Who Is Responsible For Internal Controls And The Internal Control Structure? The manager is responsible for ensuring that internal controls are established and functioning to achieve the mission and objectives of the DLC. To evaluate internal controls, managers should first think about the following general objectives, then identify specific DLC objectives within these broad categories:

  • Propriety of Transactions for all activity within the cost objects for which the manager is responsible;
  • Reliability and Integrity of Information for internal management decisions and external agency reports;
  • Compliance with Institute policies and applicable government regulations, including but not limited to Human Resources, OSP, Procurement, Property, CAO, granting agencies, other sponsors, and federal government agencies;
  • Safeguarding Assets, including cash, equipment, DLC or Institute data, and intellectual property, and;
  • Economy and Efficiency of Operations to optimize the use of limited resources in accomplishing the mission of the DLC and the Institute.

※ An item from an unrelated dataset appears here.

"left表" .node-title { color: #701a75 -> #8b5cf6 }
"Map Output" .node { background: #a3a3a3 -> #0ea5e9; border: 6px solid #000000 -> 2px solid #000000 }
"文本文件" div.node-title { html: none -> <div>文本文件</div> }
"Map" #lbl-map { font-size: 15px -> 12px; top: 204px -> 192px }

Next, identify what controls currently exist (or should be established) to reasonably assure the achievement of each specific objective for your DLC.

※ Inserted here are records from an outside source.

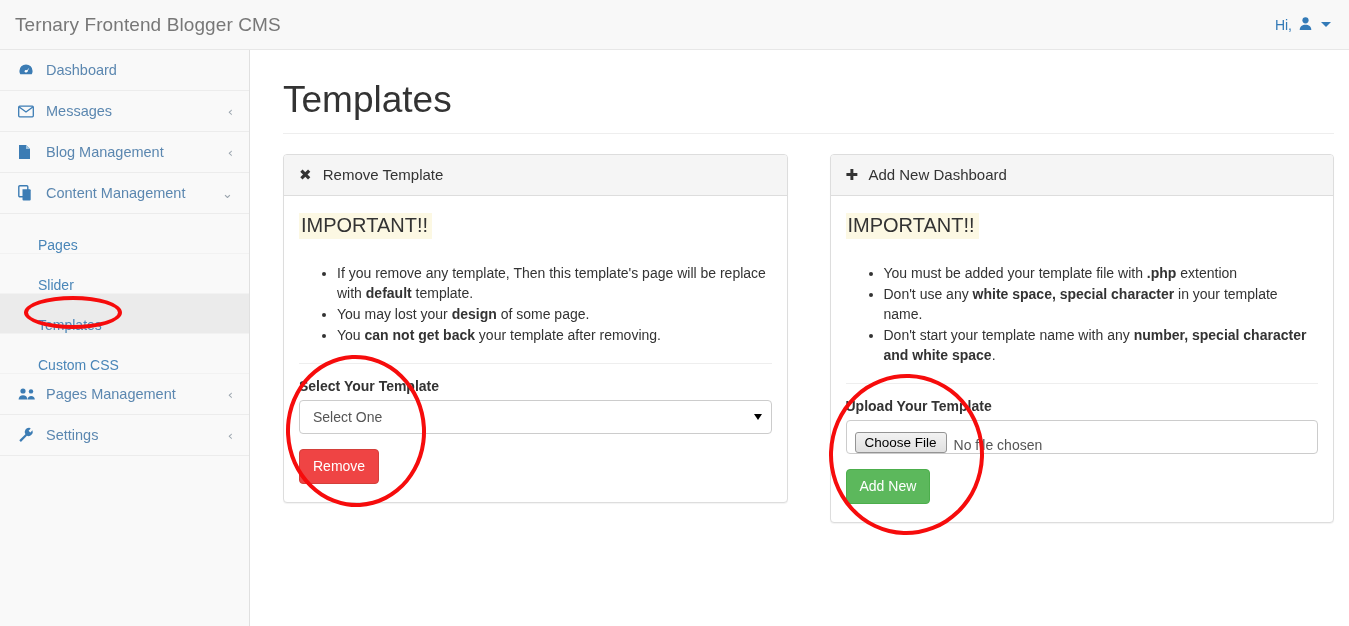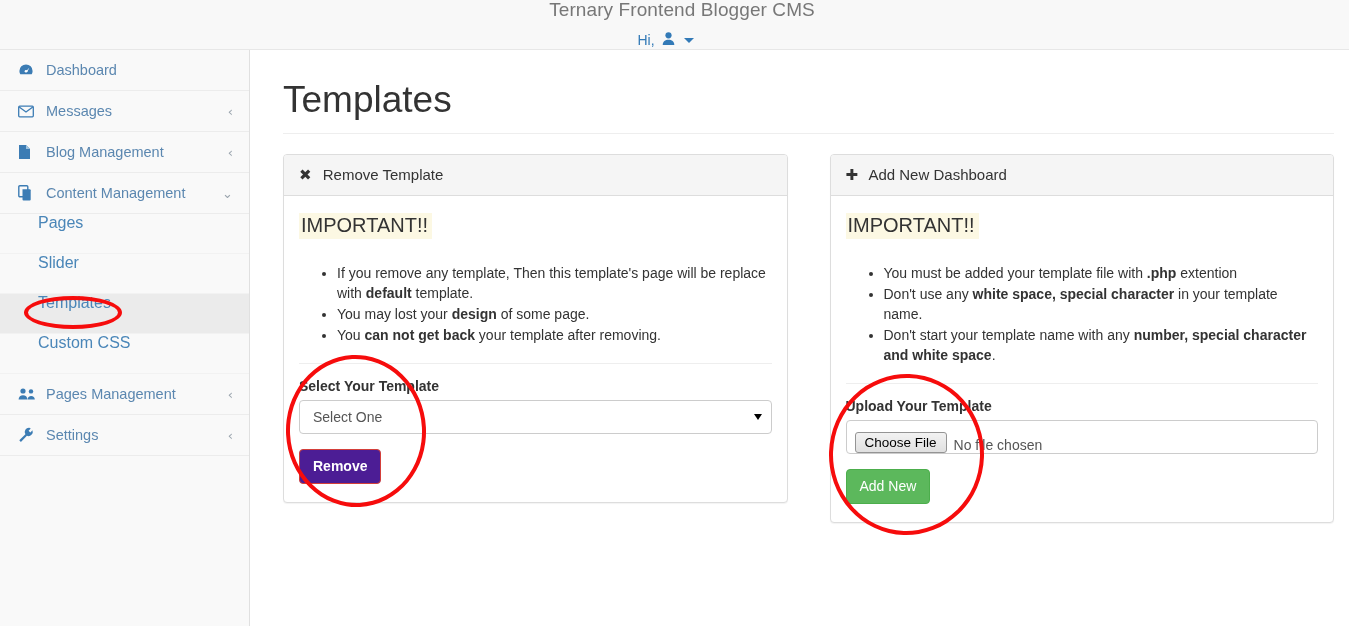"Ternary Frontend Blogger CMS" .navbar { flex-direction: column -> none }
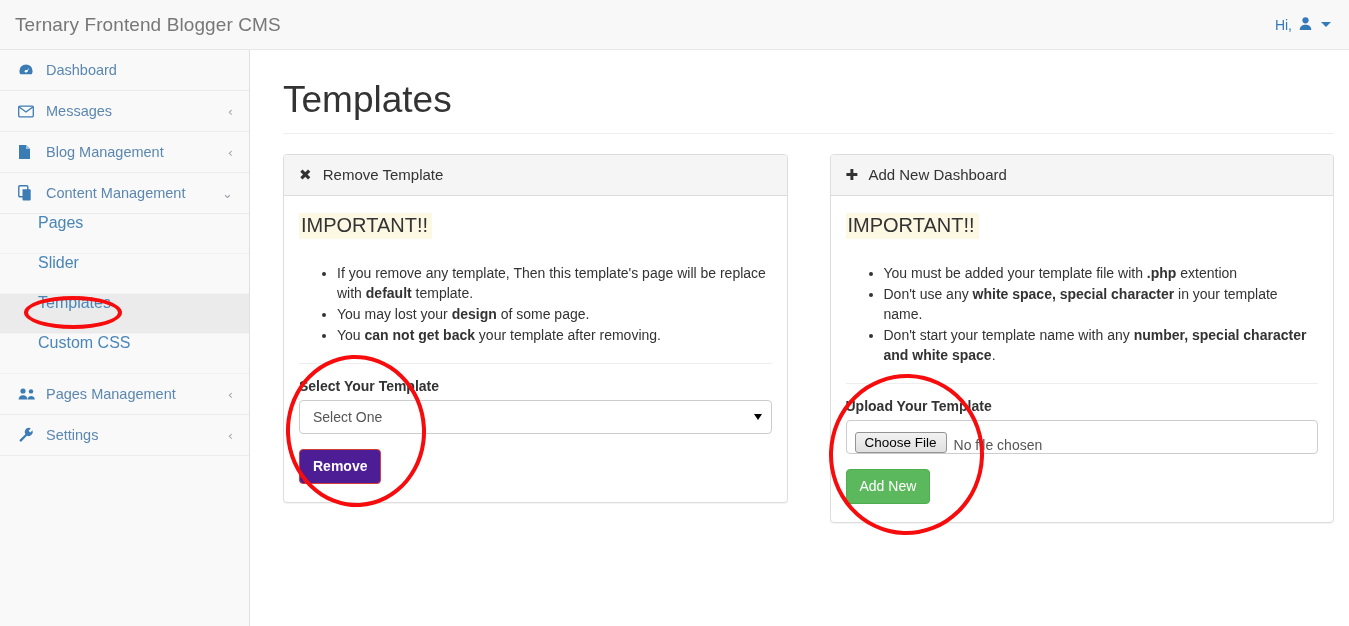"Pages" .side-sub { align-items: flex-start -> flex-end; font-size: 16px -> 14px }
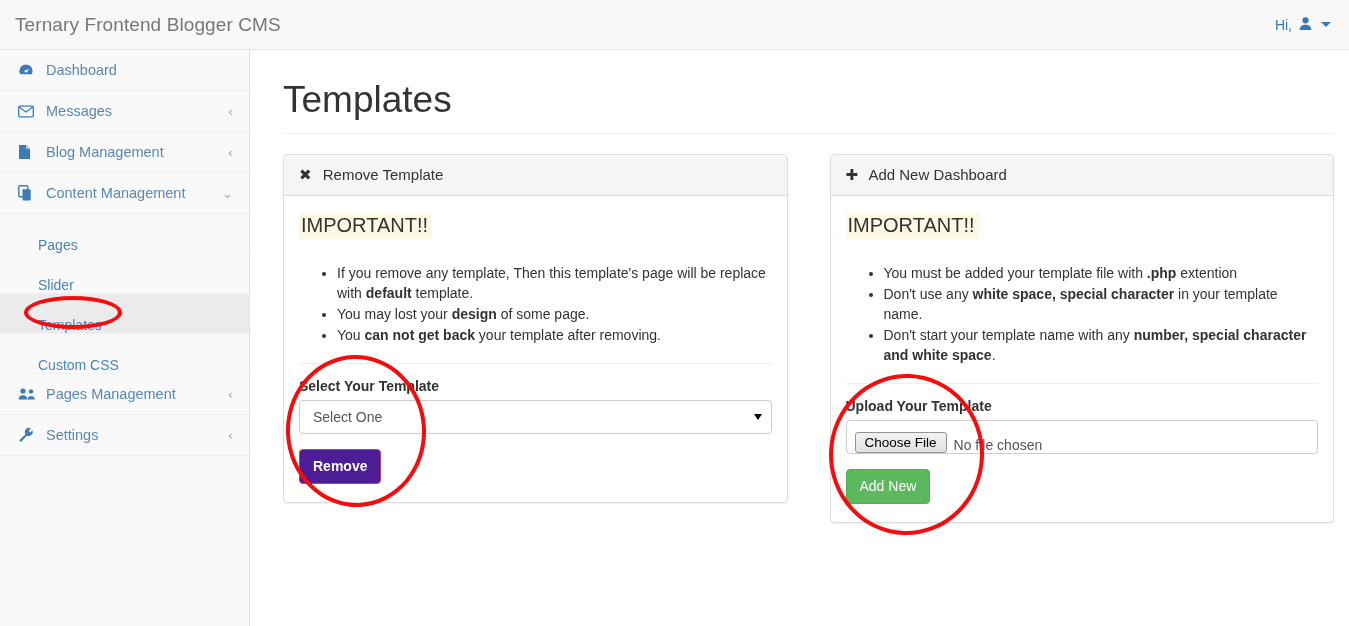"Remove" .btn-danger { background: #4c1d95 -> #ef4444; font-weight: bold -> none }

What Is The Audit Division's Responsibility? The MIT Audit Division provides an objective evaluation of the adequacy of internal controls and reports the results to Institute senior management and the Corporation Auditing Committee. Auditors look at how the internal controls within an operation work together to make up the internal control structure. Auditors gather information about the mission and processes of the DLC, discusses the major objectives with the AO, and identifies control points within each process where an error, irregularity, or inefficiency is likely to occur.The auditor documents existing controls at each significant control point, evaluates the adequacy of the controls to ensure achievement of the objective, and then tests the controls to verify they are working as described. Further discussions with the AO focus on control risks, AO insights, and potential control enhancements. When risks are greater, more extensive controls are warranted.The auditor's evaluation may include an examination of some or all of the following internal control elements:

  • Organizational charts, a visual presentation of lines of authority.
  • Authorization Procedures - including a thorough review of supporting information to verify the propriety and validity of transactions.Approval authority should be commensurate with the nature and significance of the transactions and in compliance with Institute policy.
  • Consolidated Salary Expense Analysis (DACCA) reports for evidence of certification by a supervisor with direct knowledge of the work performed.
  • Segregation of Duties - should reduce the likelihood of errors and irregularities.An individual should not have responsibility for more than one of the three transaction components: authorization, custody, and record keeping.
  • Adequacy of supporting documentation and verification, propriety of assigned general ledger accounts, and compliance with Federal and Institute guidelines for selected transactions.
  • Competency of personnel.
  • Physical Restrictions - are the most important type of protective measure for safeguarding Institute assets, processes, and data.
  • Documentation and Record Retention - should provide reasonable assurance that assets are controlled and transactions are correctly recorded.
  • Monitoring Operations - is essential to verify that controls are operating properly.
  • General level of awareness of personal computer security in the office

Additionally, the Audit Division performs a consultative role. Auditors serve on Institute teams and committees, helping to maintain and/or enhance internal controls and the internal control structure. Auditors are also available to answer questions from the MIT community regarding the establishment or enhancement of internal controls and the internal control structure.